UN Intellectual Property Watchdog Launches Forum
UN Intellectual Property Watchdog Launches Online Forum on Information Society
New York, Jun 1 2005 3:00PM
The United Nations World Intellectual Property Organization (WIPO) today launched a two-week online forum designed to provide unique opportunity for all to engage and shape the emerging debate on the value of intellectual property protection in today’s information-driven society.
In preparation for the second phase of the UN World Summit on the Information Society (WSIS) in November, the initiative is also part of WIPO’s continuing efforts to raise awareness about intellectual property issues, encourage debate and ensure that the intellectual property system is accessible, balanced and responsive to the needs of all stakeholders.
“WIPO is looking forward to a lively and extensive debate in the online forum," WIPO Deputy Director General Rita Hayes said.
Discussion themes, up to 15 June, include the support intellectual property (IP) can give to the vision that the first phase of the WSIS expressed in its 2003 Declaration of Principles, whether IP is a help or hindrance to freedom of expression and creativity, the relation between IP, on the one hand, and the public domain and the open access models of creating information, on the other.
WIPO also asks: how can traditional communities
preserve their cultural and intellectual diversity in the
information society? Are emerging business models for
distributing intellectual property online an opportunity or
a threat?
Forum participants could also propose the role
IP could play in forming global partnerships to achieve the
United Nations Millennium Development Goals (MDGs), targets
established in 2000 to reduce or eliminate a spectrum of
social and economic ills by 2015, WIPO said.
The
conclusions will be included in its contribution to WSIS, it
said, adding that “WIPO will not moderate the Forum,
although any obscene or off-topic comments will be removed.”
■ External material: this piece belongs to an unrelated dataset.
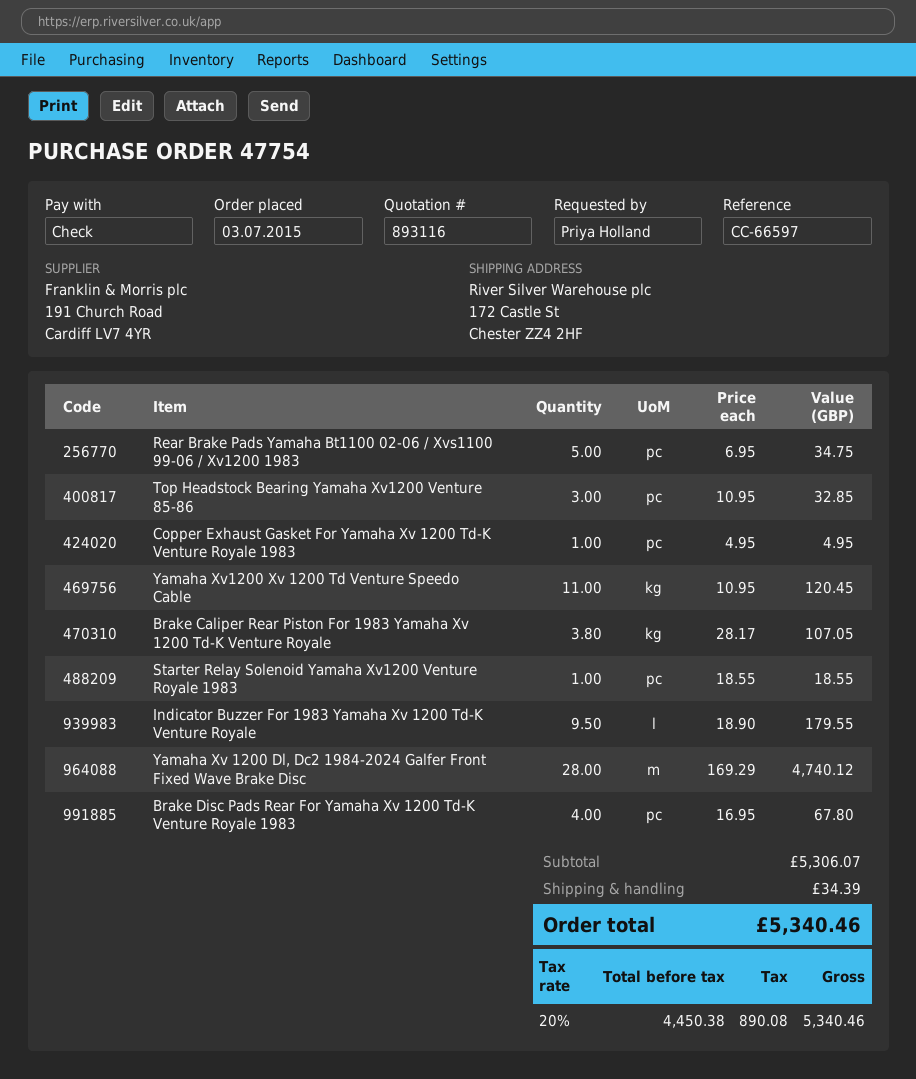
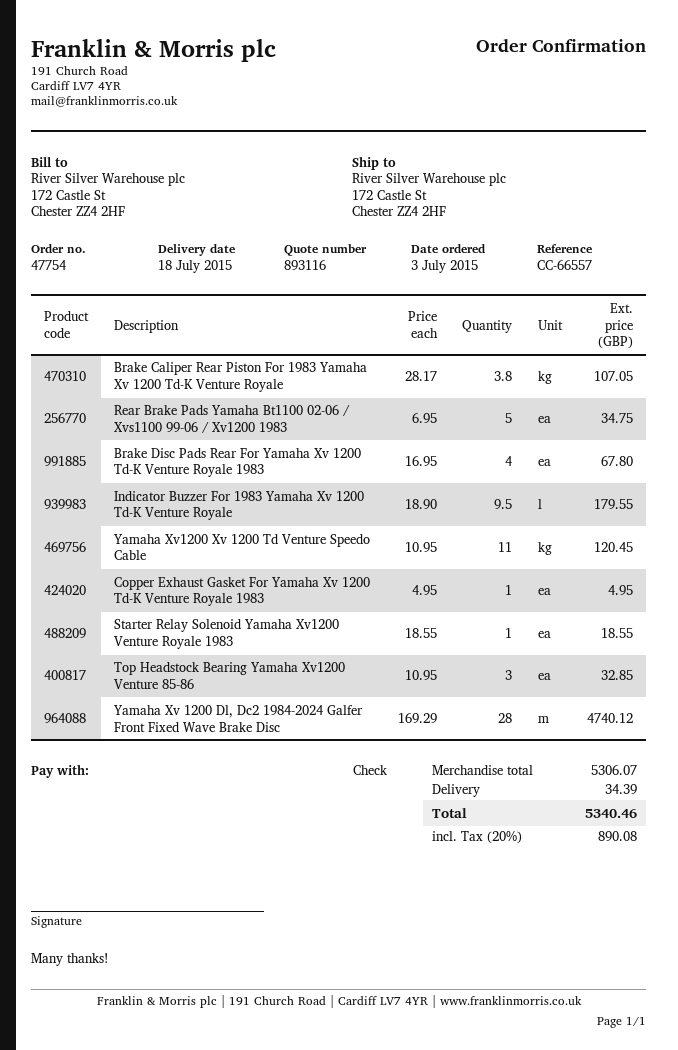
reference: CC-66597 -> CC-66557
Meanwhile, it released a report recommending the
introduction of a uniform IP protection mechanism to tighten
curbs on unauthorized registration of generic Top-Level
Domains (gTLDs). The existing gTLDs are .com, .org, .net,
.mil, .gov and .edu.
“The report confirms the need for effective IP protection mechanisms to prevent new gTLDs from turning into cyber squatting havens and recommends that mechanisms should: be effective and minimize the potential for abuse; take account of rights and interests of third parties; and be practicable and straightforward in order to avoid undue delays in the introduction or functioning of new gTLDs,” it says.